→ About this task: In the records below, find the line that contains "- I'm doing my Master's in AI @ NUS." and the line that contains "was made with obsidian and obsidian-digital-garden.". Set down exactly those lines and every line between them, and nothing more.

Start of Materials provided

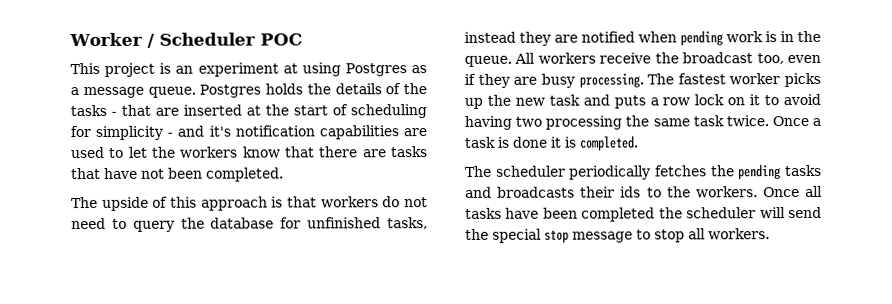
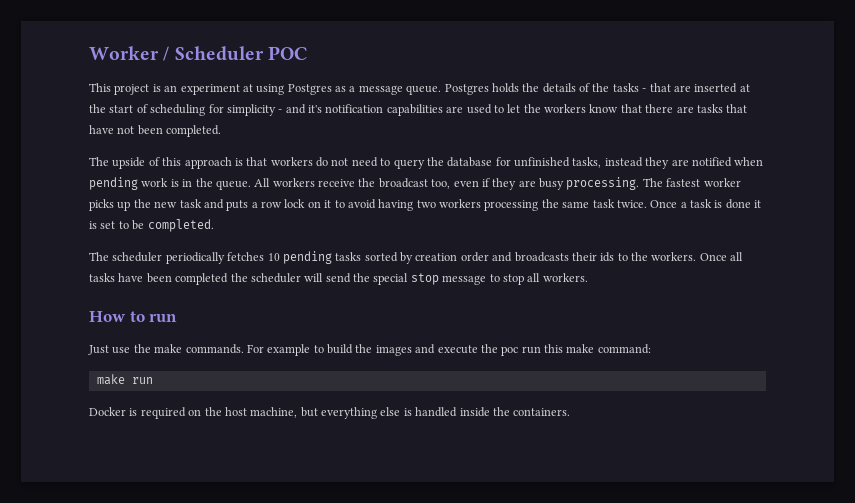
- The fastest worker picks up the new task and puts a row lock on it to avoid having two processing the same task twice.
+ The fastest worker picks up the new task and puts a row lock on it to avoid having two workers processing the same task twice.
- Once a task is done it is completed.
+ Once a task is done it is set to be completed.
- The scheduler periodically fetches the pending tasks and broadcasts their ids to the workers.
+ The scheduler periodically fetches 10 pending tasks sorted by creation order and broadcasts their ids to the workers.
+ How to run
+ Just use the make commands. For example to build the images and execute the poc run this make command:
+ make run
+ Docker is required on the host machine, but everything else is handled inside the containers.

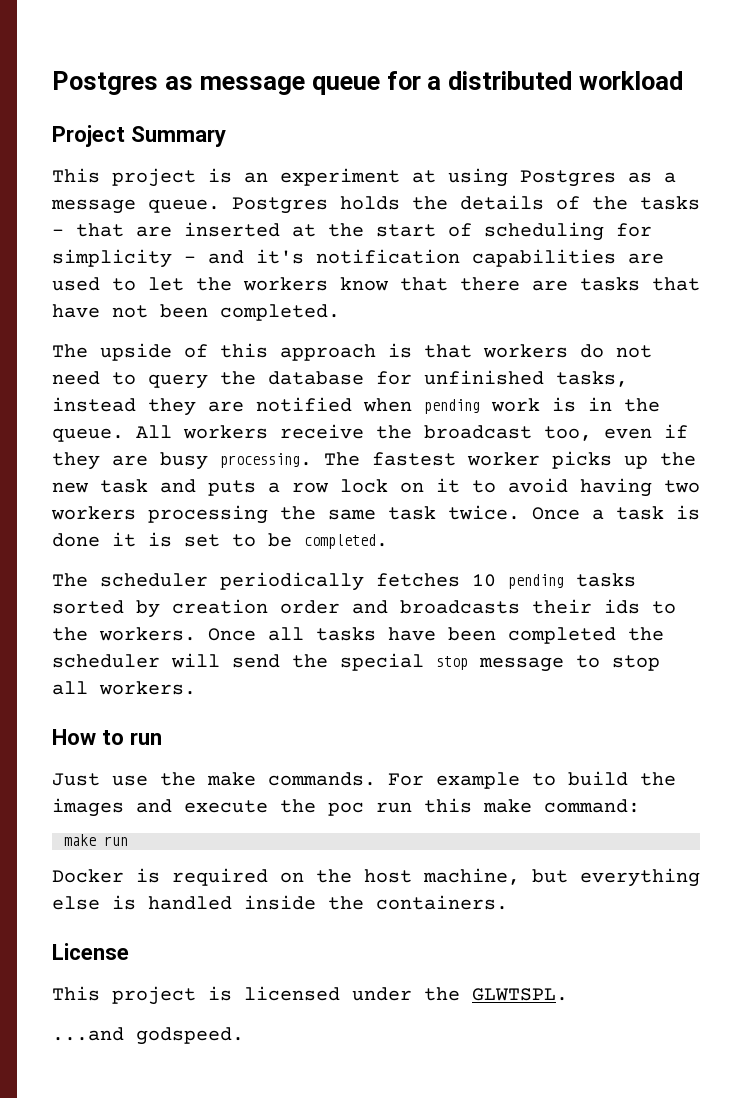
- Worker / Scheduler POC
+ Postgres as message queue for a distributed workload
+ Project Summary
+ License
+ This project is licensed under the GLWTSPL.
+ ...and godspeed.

End of Materials provided
Start of Materials provided

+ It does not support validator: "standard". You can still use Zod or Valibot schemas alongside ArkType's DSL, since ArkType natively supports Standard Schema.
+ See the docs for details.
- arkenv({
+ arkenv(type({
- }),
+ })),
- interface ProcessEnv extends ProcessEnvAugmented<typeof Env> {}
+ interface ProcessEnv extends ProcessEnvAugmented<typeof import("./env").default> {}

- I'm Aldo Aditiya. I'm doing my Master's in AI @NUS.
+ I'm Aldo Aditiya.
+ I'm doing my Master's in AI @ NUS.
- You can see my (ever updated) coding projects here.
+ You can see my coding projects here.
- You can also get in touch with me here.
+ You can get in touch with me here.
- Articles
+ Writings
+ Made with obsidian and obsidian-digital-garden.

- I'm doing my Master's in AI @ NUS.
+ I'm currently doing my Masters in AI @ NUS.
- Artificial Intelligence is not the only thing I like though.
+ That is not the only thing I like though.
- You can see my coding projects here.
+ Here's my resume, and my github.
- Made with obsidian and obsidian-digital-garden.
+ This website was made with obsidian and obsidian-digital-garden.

End of Materials provided

→ Result of this task:
- I'm doing my Master's in AI @ NUS.
+ I'm currently doing my Masters in AI @ NUS.
- Artificial Intelligence is not the only thing I like though.
+ That is not the only thing I like though.
- You can see my coding projects here.
+ Here's my resume, and my github.
- Made with obsidian and obsidian-digital-garden.
+ This website was made with obsidian and obsidian-digital-garden.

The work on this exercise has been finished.